Saturday, February 25, 2012

128-Gigabit flash chip

128-Gigabit flash chip



SanDisk partnered with Toshiba produced some interesting technical stats with this new flash chip capable of 128-gigabit memory storage. To consumers that is approximately the same memory storage if one combined, say, a couple of average laptop HDDs or a very high end laptop.  Mobile phones on the other hand currently are not using a memory size of 128-Gb.
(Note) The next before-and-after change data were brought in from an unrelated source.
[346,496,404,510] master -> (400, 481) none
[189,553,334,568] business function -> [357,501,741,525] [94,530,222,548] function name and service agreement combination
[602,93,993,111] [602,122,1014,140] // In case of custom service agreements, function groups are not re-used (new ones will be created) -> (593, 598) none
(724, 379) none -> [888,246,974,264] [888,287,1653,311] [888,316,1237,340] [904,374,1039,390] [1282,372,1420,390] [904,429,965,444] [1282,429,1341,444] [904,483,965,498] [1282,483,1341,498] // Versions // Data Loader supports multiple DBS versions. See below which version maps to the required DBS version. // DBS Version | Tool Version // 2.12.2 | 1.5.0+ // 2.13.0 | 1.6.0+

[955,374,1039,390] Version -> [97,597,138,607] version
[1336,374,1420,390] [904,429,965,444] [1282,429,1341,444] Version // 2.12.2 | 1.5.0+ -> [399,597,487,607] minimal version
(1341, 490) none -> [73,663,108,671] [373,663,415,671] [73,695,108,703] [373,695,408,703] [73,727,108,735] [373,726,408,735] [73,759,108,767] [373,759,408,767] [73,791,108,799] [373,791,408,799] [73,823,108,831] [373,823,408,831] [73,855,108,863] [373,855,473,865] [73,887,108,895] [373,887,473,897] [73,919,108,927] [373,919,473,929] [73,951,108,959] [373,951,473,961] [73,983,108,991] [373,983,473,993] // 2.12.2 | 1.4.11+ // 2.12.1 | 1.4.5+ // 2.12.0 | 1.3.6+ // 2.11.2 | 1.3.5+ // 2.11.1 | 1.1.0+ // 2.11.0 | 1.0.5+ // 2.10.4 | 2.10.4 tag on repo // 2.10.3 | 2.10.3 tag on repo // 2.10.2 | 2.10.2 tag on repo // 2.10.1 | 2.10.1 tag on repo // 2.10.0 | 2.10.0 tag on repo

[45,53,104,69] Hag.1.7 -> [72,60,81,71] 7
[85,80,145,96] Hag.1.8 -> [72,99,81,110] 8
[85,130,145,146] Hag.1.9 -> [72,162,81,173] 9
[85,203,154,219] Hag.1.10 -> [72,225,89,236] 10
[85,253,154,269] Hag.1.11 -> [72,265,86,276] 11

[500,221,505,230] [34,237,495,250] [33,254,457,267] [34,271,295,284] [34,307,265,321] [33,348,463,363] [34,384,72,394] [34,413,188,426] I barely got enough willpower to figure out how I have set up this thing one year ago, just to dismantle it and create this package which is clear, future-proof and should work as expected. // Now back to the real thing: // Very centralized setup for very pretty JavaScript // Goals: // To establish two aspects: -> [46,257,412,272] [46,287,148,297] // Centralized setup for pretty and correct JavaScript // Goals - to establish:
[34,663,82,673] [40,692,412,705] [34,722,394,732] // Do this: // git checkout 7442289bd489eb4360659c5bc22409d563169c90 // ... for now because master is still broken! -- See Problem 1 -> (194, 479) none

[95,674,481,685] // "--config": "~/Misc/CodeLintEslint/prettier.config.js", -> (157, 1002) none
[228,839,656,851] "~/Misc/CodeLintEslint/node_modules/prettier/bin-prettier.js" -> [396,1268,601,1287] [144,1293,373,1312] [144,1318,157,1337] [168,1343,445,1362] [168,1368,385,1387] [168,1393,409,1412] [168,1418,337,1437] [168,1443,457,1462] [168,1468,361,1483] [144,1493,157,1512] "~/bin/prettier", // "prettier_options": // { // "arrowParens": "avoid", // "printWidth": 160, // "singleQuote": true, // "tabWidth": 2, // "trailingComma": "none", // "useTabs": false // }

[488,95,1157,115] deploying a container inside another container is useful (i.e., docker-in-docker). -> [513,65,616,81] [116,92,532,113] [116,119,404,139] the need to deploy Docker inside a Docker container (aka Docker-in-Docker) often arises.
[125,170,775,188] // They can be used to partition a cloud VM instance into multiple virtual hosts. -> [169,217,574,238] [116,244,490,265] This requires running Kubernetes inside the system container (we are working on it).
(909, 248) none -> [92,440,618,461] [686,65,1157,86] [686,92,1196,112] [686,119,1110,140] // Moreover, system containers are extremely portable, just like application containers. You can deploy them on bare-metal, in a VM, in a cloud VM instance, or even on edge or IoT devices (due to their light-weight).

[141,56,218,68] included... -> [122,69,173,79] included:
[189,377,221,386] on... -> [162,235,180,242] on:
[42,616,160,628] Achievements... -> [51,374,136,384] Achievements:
Apparently in the production process stage SanDisk/Toshiba have, according to reports, managed to shrink memory cells from 20-nanometers to 19-nanometers but at the same time increase the capacity of cells from 2-bits to 3-bits. There will be those in investment banking, investors and/or stock markets etc who may wish to quantify the value of this development what I term is a "lower cost-per-unit, highly aggregated optimisation memory storage development, precisioned with ultra-fine integration".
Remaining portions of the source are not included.